From the line that contains "notifications, date ->" through the end of the records below, write out each line exactly as it appears, but not the pictures.

(Front-end code edit data)
※

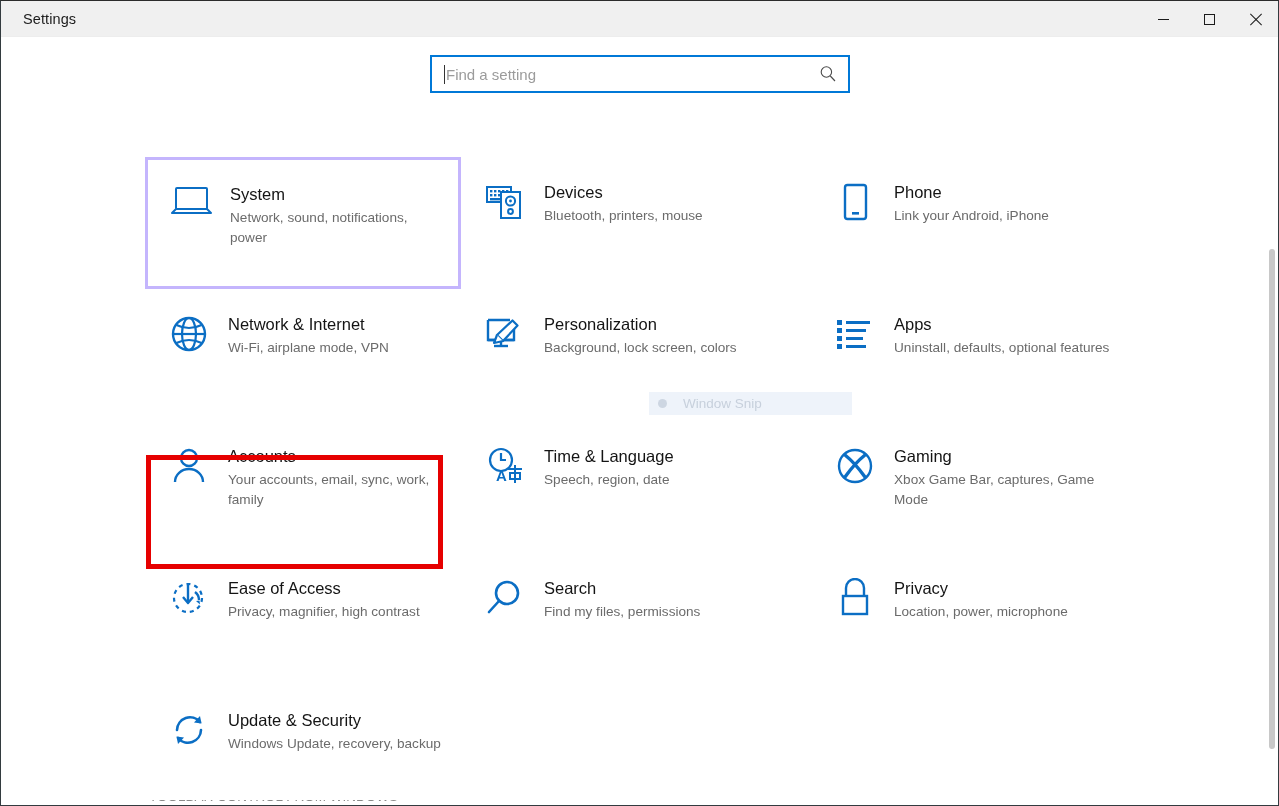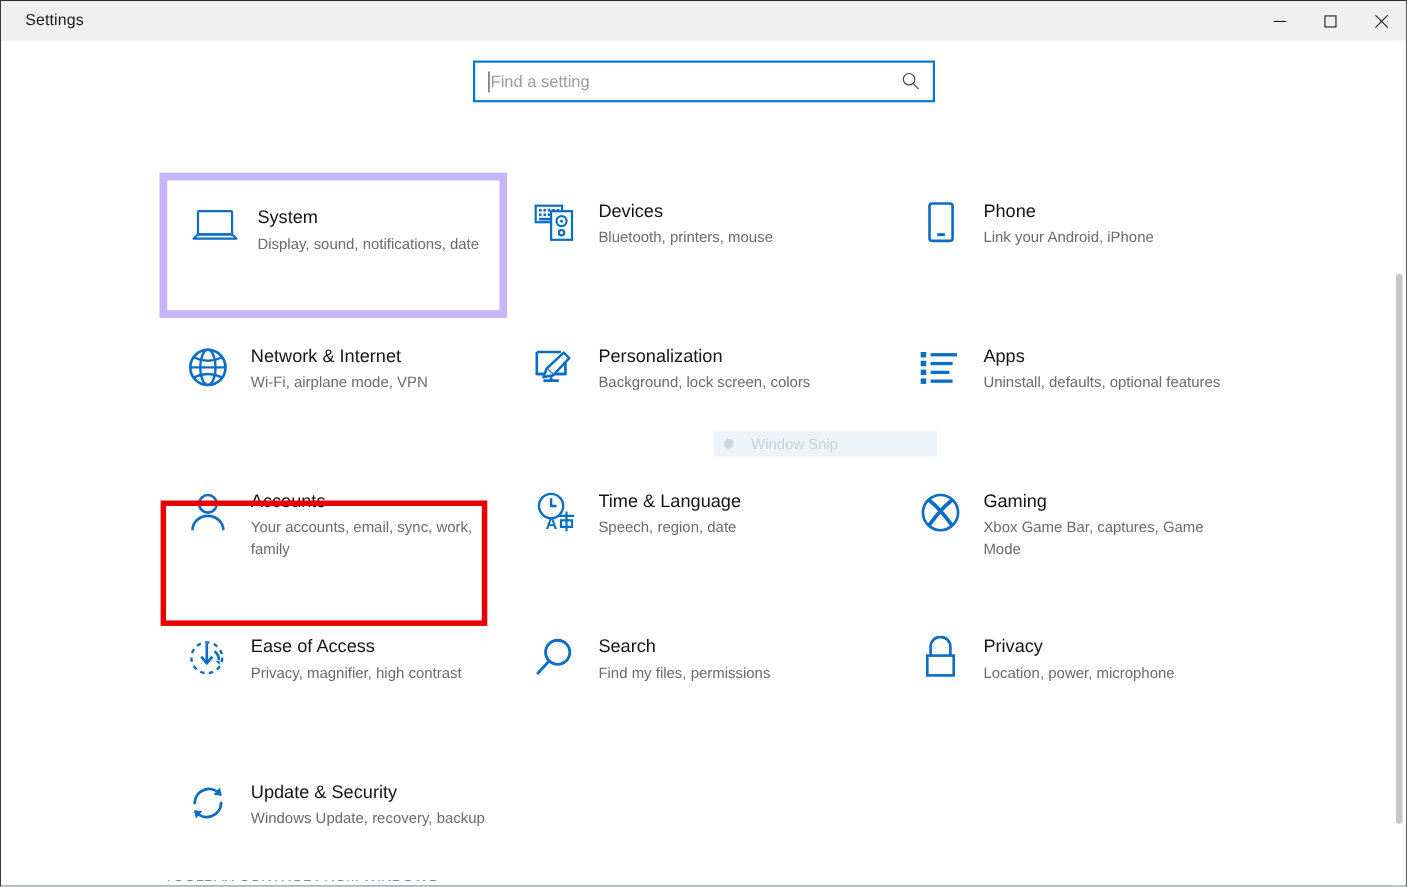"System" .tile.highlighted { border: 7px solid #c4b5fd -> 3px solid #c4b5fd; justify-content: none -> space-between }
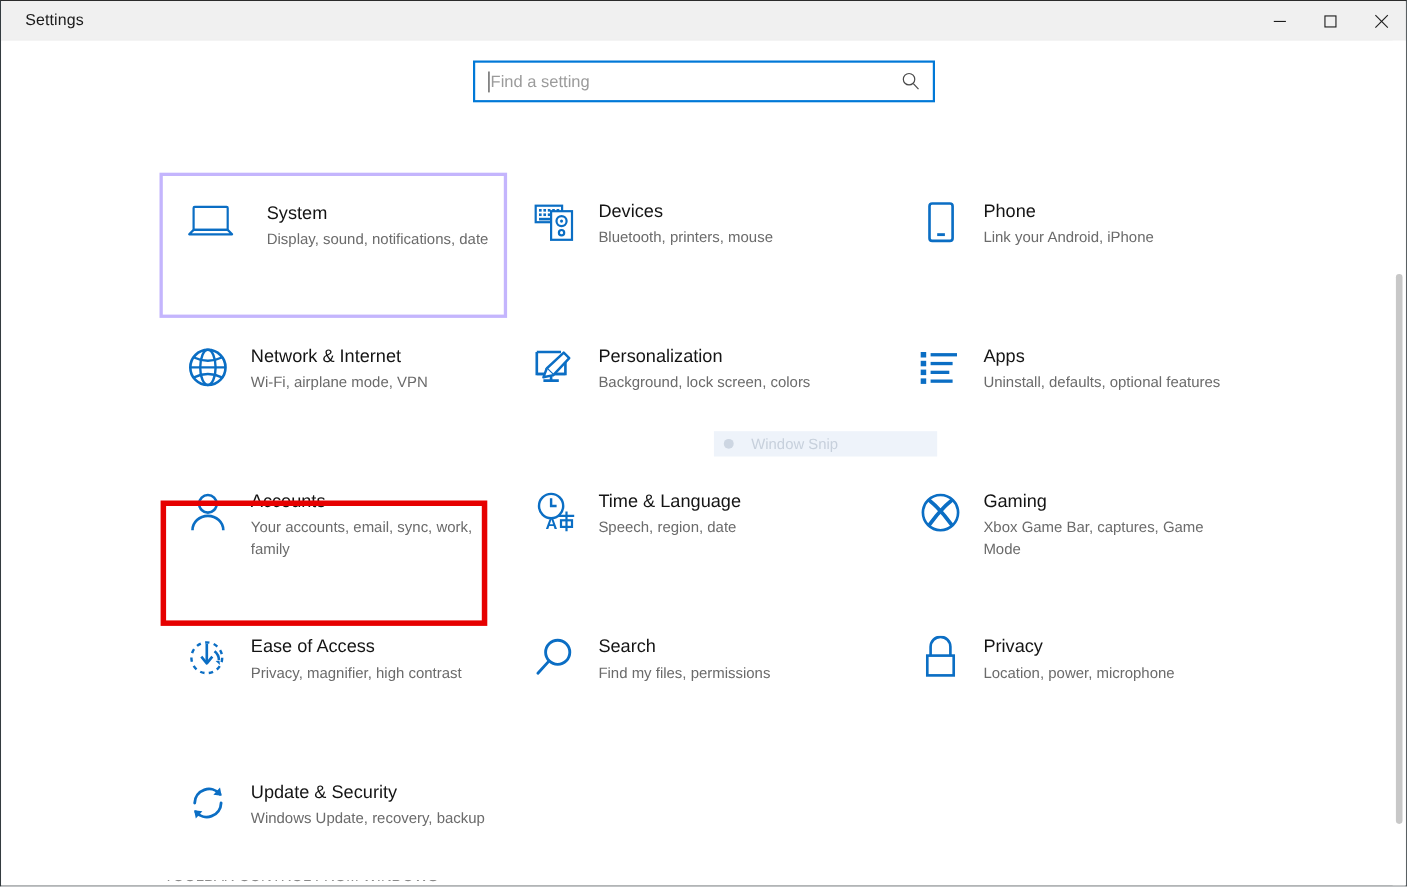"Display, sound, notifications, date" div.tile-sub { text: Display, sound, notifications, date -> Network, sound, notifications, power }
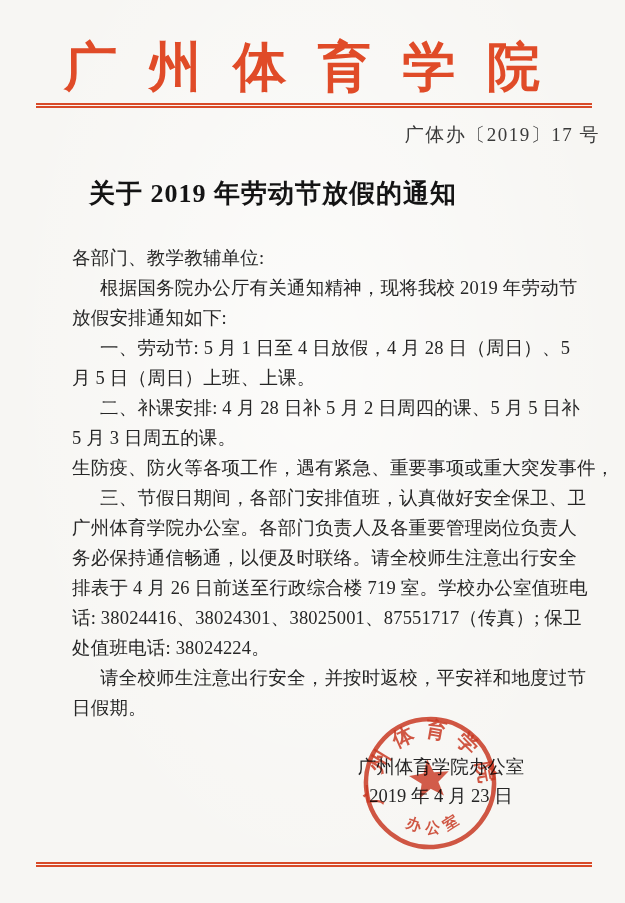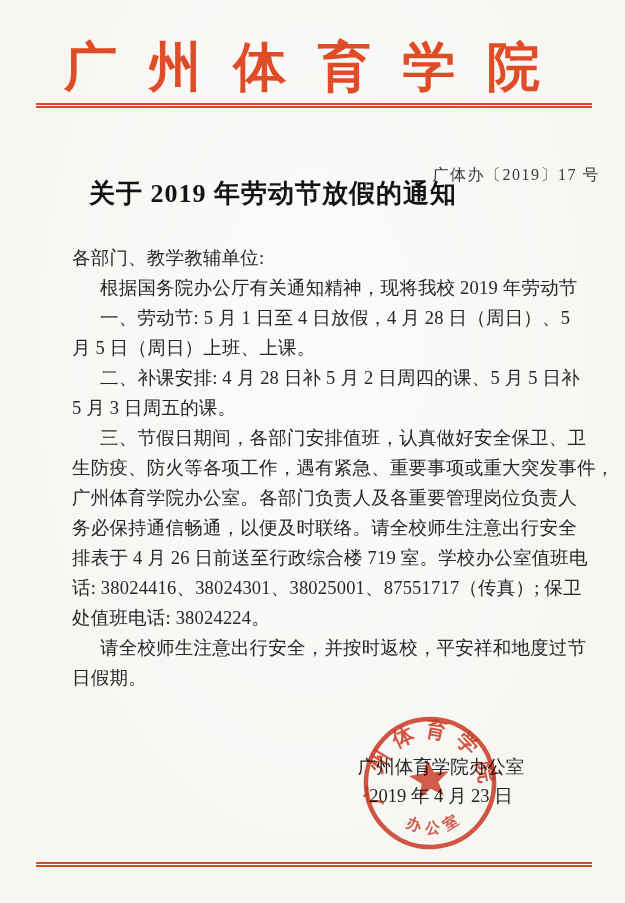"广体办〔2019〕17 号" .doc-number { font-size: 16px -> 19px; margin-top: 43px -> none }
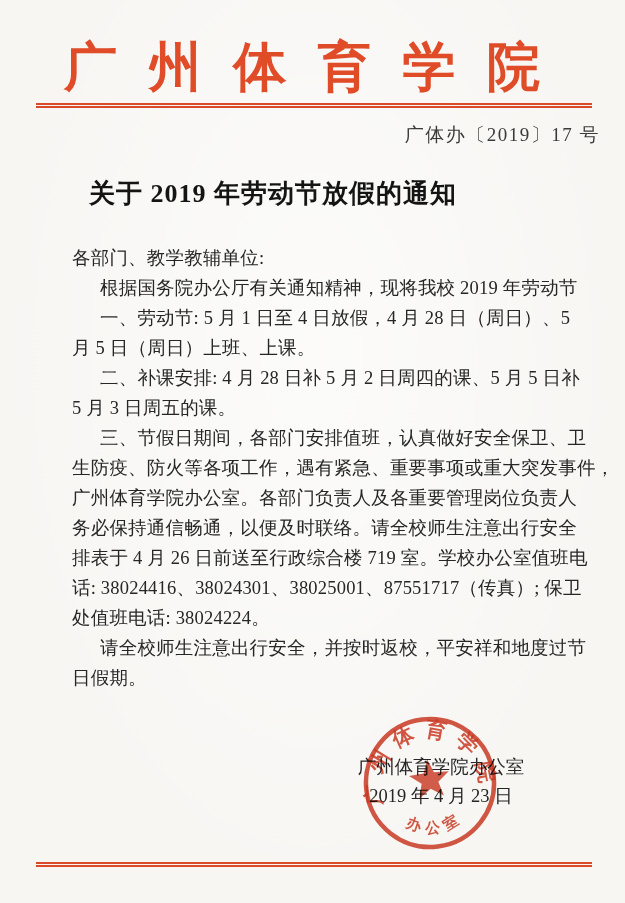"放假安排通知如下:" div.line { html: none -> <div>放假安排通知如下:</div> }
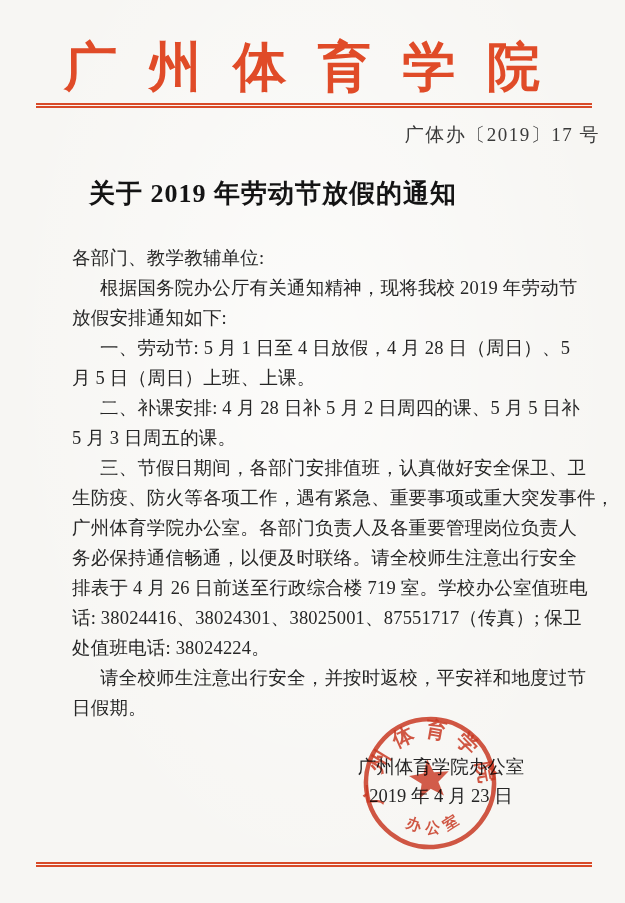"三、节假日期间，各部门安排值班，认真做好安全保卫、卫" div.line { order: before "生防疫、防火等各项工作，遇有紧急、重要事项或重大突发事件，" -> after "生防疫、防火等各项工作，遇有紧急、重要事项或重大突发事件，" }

※

> [Answer to this problem]
"Display, sound, notifications, date" div.tile-sub { text: Display, sound, notifications, date -> Network, sound, notifications, power }
"广体办〔2019〕17 号" .doc-number { font-size: 16px -> 19px; margin-top: 43px -> none }
"放假安排通知如下:" div.line { html: none -> <div>放假安排通知如下:</div> }
"三、节假日期间，各部门安排值班，认真做好安全保卫、卫" div.line { order: before "生防疫、防火等各项工作，遇有紧急、重要事项或重大突发事件，" -> after "生防疫、防火等各项工作，遇有紧急、重要事项或重大突发事件，" }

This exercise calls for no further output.